La giornata del Pontefice, ricoverato da venerdì, era iniziata con la colazione e la lettura di qualche quotidiano, seguite da alcune attività lavorative con i suoi più stretti collaboratori. Si è seduto anche in poltrona. Il suo cuore sembra reggere la pesante terapia antibiotica mirata, necessaria a debellare la polmonite bilaterale. La cura si mostra efficace e la respirazione è autonoma. "Le condizioni cliniche del Santo Padre si presentano stazionarie – scrivono dalla Santa Sede –. Gli esami del sangue, valutati dallo staff medico, dimostrano un lieve miglioramento, in particolare degli indici infiammatori". Un piccolo sospiro di sollievo in una situazione comunque delicata.
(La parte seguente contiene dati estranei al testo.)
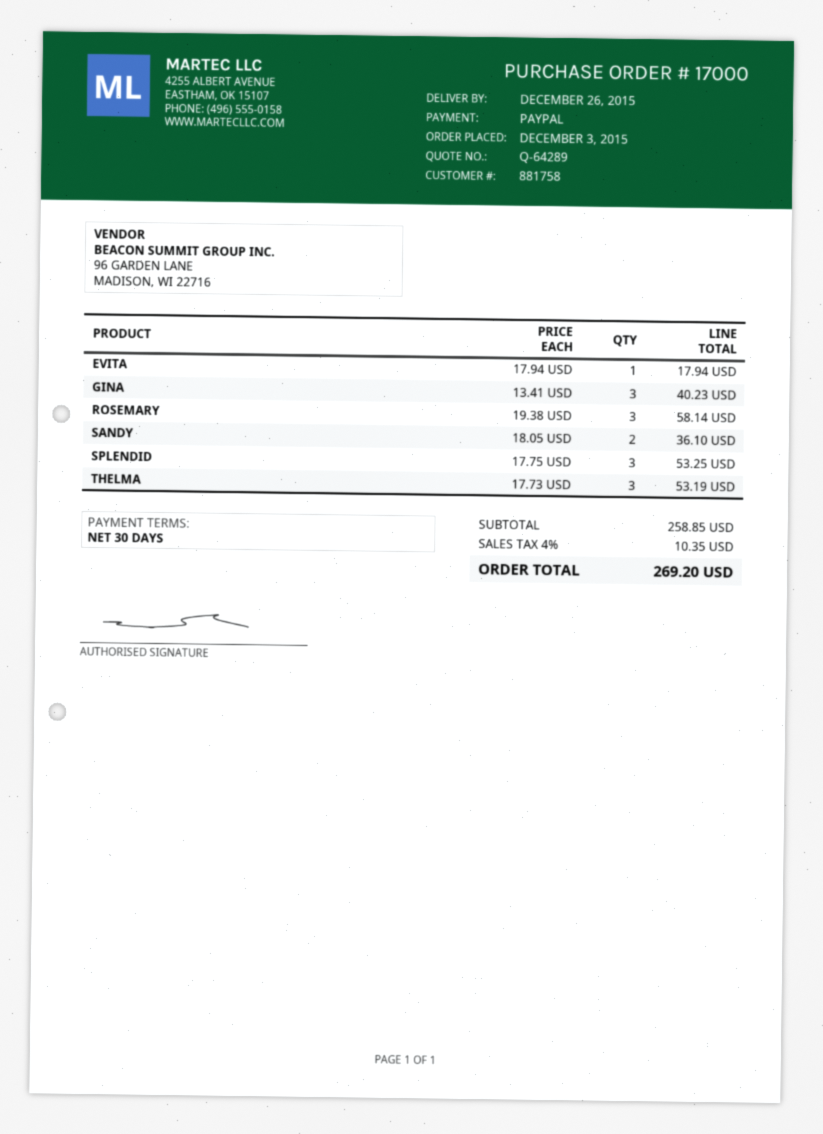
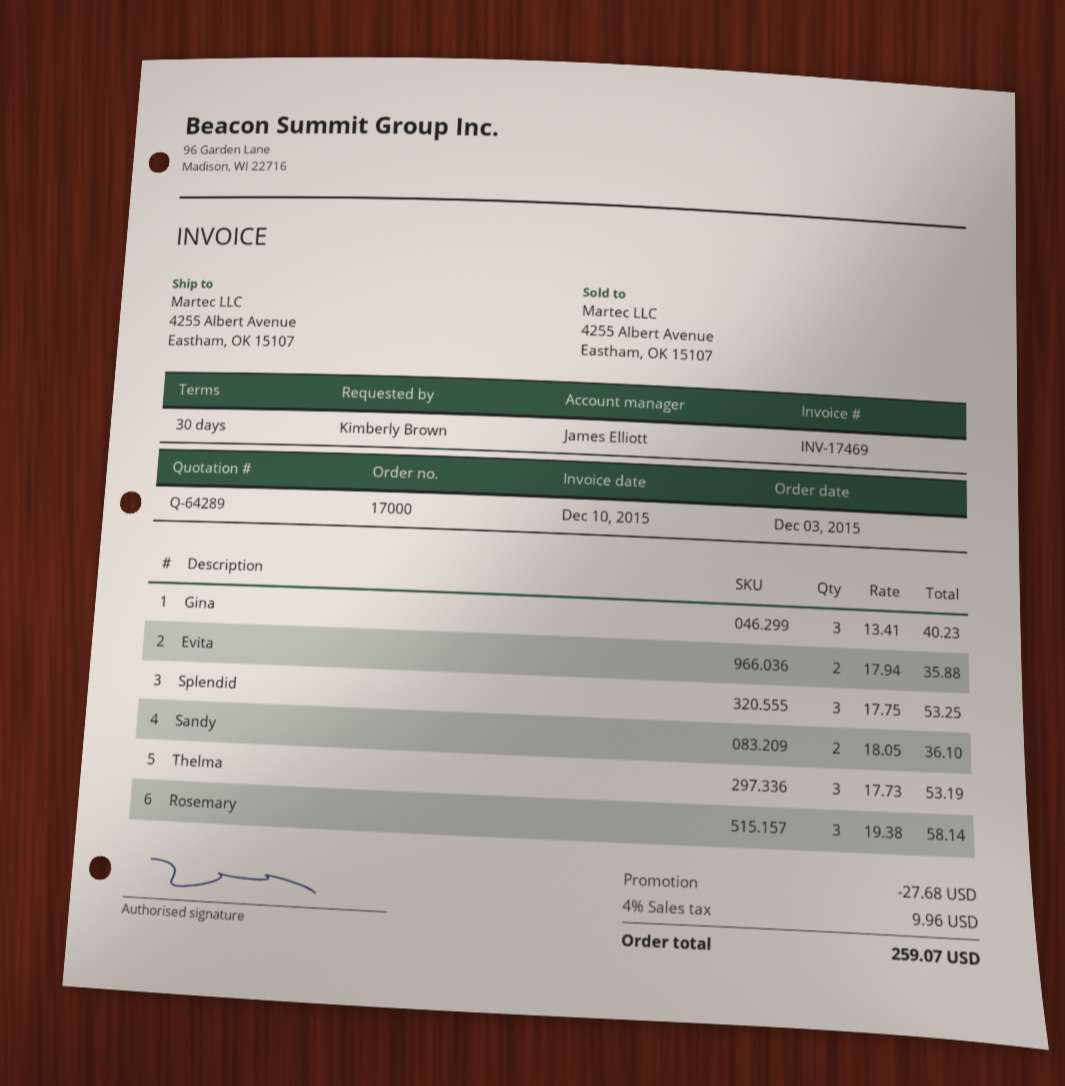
EVITA: 1 x 17.94 = 17.94 -> 2 x 17.94 = 35.88
discount: none -> 27.68
tax: 4% = 10.35 -> 4% = 9.96
total: 269.20 -> 259.07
"Non deve prendere neanche un colpo d’aria", raccomanda l’equipe medica, che lo ha in cura, a chi lo assiste. Improbabile vederlo al balcone per l’Angelus domenica, perché anche una banale apertura di finestra potrebbe pregiudicarne la lunga degenza. In particolare, suonano decisive le prossime 48 ore per comprendere se l’organismo del Papa, in sovrappeso data la scarsa mobilità dovuta alla gonalgia all’arto destro e messo già a dura prova dalla Bpco trattata con farmaci cortisonici in vena, stia reagendo a pieno. In questo contesto sono circolate voci su una possibile rinuncia del Pontefice al ministero petrino sull’onda del predecessore, Benedetto XVI, una volta guarito dall’infezione polimicrobica alle vie respiratorie. Pur se Francesco da sempre considera percorribile l’ipotesi – come ogni successore di Pietro da Paolo VI in avanti, ha consegnato alla Segreteria di Stato vaticana nel 2013 la lettera anticipata di dimissioni per ragioni di salute –, la questione non è all’ordine del giorno. Almeno per tre motivi interconnessi: Bergoglio è convinto nel profondo della natura ad vitam del ministero petrino; giustifica nella sua ottica il passo indietro solo nel caso in cui non sia più lucido per governare la Chiesa; la battaglia contro la polmonite bilaterale è per dirla senza infingementi una lotta per la vita. O esce dal Gemelli con lo scudo, ossia pienamente in sé, o sopra lo scudo, come sintetizzerebbero le madri degli opliti spartani.
Storia a parte, il Papa ha voluto pubblicare il testo della catechesi preparata per l’udienza generale del mercoledi annullata causa ricovero. Sono "i poveri e gli stranieri ad essere invitati tra i primi a incontrare il Dio fatto bambino", si legge nel documento. Di contro "per chi è attaccato al potere, Gesù non è la speranza da accogliere, ma una minaccia da eliminare". Un uno-due, che suggerisce l’attualità delle deportazioni dei migranti irregolari decisa dal potente dei potenti, Donald Trump, la cui politica è stata stigmatizzata da Bergoglio. E proprio ieri, per la prima volta in modo netto e unitario, si sono fatti sentire sul tema anche i vescovi Usa. Nei giorni scorsi erano stati sollecitati proprio dal Papa ad alzare la voce. La Conferenza episcopale americana ha così citato in giudizio l’amministrazione Trump, chiedendo a un giudice di dichiarare illegale la sospensione degli aiuti ai rifugiati. Un’altra buona notizia per Francesco nel suo lento e accidentato cammino verso la guarigione.